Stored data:
....

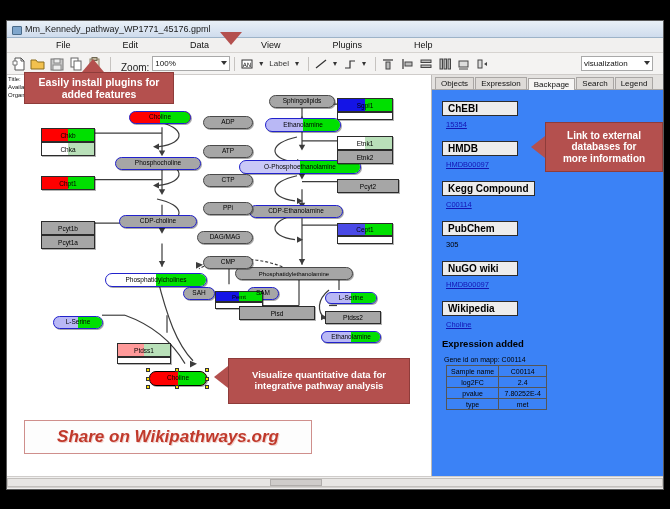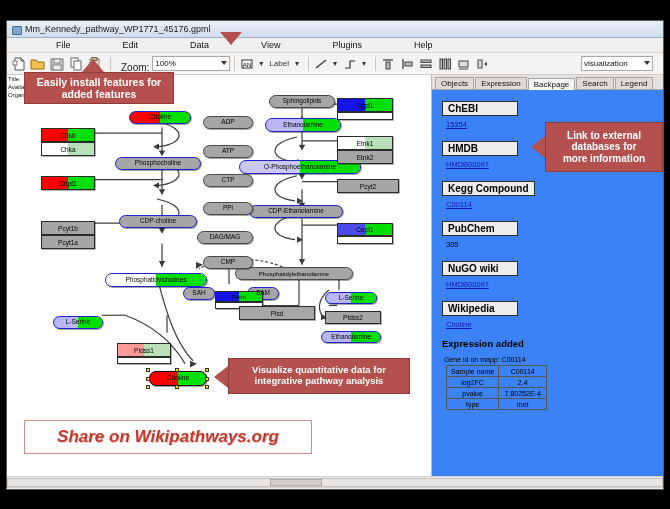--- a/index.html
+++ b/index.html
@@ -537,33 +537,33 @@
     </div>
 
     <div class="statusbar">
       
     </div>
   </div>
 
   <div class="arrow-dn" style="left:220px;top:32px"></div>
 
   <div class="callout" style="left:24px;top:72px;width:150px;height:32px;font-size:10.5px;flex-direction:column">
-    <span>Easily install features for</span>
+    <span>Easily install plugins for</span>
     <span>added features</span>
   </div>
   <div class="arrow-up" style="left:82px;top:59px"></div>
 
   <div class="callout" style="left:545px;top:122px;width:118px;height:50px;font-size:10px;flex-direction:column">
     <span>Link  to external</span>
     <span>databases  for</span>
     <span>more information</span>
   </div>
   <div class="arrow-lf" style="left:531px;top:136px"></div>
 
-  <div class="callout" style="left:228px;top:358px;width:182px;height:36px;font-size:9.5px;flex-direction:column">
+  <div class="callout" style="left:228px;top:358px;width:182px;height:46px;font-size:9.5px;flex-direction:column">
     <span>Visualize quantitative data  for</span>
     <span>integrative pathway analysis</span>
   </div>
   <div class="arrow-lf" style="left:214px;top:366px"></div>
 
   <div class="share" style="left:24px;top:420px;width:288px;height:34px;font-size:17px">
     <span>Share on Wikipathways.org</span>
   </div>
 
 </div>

....

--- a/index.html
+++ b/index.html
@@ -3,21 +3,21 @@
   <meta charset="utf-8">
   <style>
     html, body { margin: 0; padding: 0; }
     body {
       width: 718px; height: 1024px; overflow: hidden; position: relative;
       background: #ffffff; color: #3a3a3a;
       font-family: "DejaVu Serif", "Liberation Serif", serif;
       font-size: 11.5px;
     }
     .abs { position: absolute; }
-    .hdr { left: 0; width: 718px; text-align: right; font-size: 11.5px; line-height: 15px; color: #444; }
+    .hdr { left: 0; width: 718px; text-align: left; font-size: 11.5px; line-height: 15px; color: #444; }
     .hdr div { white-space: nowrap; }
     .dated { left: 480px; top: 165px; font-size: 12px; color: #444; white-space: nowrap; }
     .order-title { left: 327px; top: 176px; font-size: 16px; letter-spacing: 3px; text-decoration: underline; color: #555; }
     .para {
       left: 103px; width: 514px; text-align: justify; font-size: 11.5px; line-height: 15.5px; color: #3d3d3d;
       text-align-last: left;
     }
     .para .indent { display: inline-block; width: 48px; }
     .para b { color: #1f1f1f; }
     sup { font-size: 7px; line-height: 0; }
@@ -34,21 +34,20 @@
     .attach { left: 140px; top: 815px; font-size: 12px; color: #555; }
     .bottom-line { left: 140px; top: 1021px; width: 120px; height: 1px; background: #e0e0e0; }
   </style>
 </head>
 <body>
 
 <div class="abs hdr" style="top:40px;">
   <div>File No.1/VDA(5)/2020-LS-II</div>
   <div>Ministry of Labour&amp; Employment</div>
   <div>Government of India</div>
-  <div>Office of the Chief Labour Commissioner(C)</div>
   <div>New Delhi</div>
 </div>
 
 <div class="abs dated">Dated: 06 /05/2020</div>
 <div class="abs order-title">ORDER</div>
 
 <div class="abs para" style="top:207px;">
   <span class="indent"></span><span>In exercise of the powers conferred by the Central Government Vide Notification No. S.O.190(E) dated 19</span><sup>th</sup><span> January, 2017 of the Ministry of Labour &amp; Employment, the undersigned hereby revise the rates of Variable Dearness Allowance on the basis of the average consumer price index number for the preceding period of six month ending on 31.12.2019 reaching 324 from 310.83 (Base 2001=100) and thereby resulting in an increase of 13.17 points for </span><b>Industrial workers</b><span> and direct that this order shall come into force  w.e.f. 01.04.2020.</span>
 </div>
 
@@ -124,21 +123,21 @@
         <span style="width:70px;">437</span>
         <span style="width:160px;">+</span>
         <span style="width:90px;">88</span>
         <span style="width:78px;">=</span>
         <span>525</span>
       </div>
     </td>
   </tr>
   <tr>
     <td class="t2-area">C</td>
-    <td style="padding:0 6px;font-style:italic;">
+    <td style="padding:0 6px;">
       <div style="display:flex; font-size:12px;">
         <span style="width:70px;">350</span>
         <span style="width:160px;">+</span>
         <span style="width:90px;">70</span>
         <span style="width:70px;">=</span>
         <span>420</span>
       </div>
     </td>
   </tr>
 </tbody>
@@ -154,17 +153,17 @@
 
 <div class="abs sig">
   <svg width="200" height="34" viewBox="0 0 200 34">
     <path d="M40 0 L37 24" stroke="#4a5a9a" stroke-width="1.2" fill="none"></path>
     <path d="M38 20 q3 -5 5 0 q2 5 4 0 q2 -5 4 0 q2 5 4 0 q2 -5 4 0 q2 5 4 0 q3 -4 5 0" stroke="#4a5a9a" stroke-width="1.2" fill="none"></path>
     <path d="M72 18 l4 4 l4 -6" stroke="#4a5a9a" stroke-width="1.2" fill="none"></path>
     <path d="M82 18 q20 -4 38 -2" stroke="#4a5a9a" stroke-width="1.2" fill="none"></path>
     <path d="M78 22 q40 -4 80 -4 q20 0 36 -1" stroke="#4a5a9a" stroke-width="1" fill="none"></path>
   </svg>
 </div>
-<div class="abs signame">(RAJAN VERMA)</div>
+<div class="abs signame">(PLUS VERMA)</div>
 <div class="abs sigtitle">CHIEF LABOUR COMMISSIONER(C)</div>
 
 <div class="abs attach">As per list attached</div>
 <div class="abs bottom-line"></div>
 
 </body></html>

....

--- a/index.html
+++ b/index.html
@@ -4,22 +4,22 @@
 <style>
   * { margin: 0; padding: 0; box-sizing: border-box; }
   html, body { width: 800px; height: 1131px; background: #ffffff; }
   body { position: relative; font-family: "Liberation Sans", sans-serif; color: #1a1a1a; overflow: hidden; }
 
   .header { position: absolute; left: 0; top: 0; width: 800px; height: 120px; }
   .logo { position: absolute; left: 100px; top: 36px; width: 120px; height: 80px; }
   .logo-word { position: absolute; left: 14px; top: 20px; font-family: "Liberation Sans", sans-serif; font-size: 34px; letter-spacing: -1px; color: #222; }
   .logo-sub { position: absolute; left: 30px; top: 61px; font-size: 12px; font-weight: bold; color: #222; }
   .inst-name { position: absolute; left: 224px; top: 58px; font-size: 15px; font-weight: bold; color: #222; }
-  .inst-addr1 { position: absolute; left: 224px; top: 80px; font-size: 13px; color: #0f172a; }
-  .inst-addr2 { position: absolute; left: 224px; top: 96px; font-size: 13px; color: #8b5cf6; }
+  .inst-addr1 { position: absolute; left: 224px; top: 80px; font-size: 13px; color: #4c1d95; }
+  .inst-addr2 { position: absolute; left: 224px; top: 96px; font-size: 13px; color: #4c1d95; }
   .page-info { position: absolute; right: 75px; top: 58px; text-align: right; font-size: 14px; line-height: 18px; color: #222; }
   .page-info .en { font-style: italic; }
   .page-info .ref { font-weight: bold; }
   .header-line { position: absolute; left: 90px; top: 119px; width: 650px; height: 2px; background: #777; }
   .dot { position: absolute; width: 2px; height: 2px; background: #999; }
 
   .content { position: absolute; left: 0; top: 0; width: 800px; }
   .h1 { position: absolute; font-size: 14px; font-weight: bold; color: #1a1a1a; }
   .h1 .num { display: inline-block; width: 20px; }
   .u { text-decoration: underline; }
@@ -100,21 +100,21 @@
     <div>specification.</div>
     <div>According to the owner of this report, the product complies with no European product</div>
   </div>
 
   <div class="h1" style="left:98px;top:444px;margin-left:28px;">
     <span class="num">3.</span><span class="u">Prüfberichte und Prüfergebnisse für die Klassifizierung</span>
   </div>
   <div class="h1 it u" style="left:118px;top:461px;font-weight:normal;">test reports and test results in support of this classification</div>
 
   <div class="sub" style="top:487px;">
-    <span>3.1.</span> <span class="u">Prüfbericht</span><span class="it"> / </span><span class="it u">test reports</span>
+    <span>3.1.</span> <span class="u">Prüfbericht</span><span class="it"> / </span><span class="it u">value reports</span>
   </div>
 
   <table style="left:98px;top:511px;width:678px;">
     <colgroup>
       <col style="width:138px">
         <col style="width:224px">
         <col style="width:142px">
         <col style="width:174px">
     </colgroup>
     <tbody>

....

Task prompt: State the number of lines in the entries above that contain the word "background", and nothing more.

Result of the task: 5